Chinese inner-city kampung’s spatial pattern transformation in colonial and post-colonial Semarang

The ex-colonial part of Semarang hosts a significant population of the Chinese Indonesian community (descendants of Chinese migrants). They live in an area (Chinatown and the adjacent neighborhood) designated by the colonial government. Since colonial times, the Chinese Indonesian community has played an essential role in economic activities and acted as intermediate merchants between the Dutch and the indigenous. The Chinese Indonesians benefited from agrarian law during colonial times and controlled vast lands in Semarang. For the diaspora, being and becoming local in the new home requires shifting and negotiation of identities, as identity is linked to home.
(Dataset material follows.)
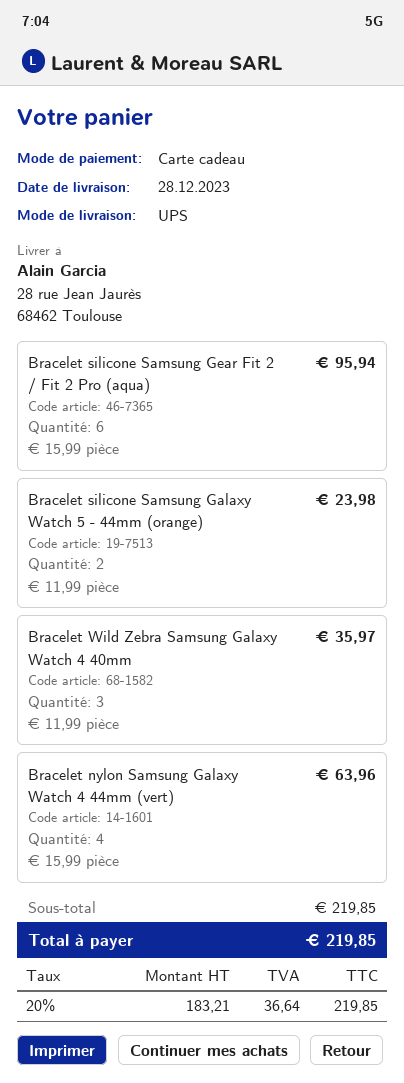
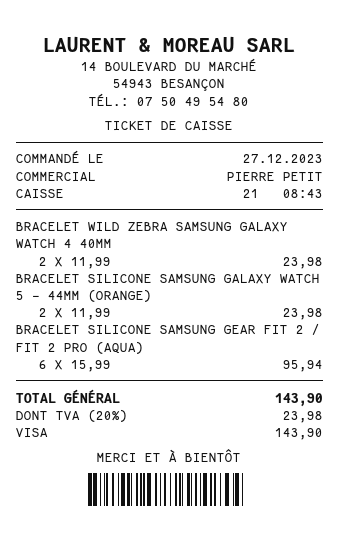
payment method: gift card -> Visa
Bracelet Wild Zebra Samsung Galaxy Watch 4 40mm: 3 x 11.99 = 35.97 -> 2 x 11.99 = 23.98
Bracelet nylon Samsung Galaxy Watch 4 44mm (vert): 4 x 15.99 = 63.96 -> none
tax: 20% = 36.64 -> 20% = 23.98
total: 219.85 -> 143.90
An ethnic enclave, where the diaspora lives, thus becomes a symbolic representation of home, where they produce a hybrid characteristic of a place that reflects their home country and their host country. In the case of the Chinese diaspora in Semarang, their ethnic enclaves consist not only of Chinatown. This article examines the spatial pattern of inner-city kampung, which was owned by Chinese landlords and inhabited by Chinese Indonesians. The spatial maps of three kampungs were analyzed, along with the discussion about the agrarian statutes and how the Chinese Indonesian landlords created their own kampung. Findings suggest that the agrarian laws, Chinese culture, and the Chinese concept of space influenced the spatial pattern of some inner-city kampungs in Semarang.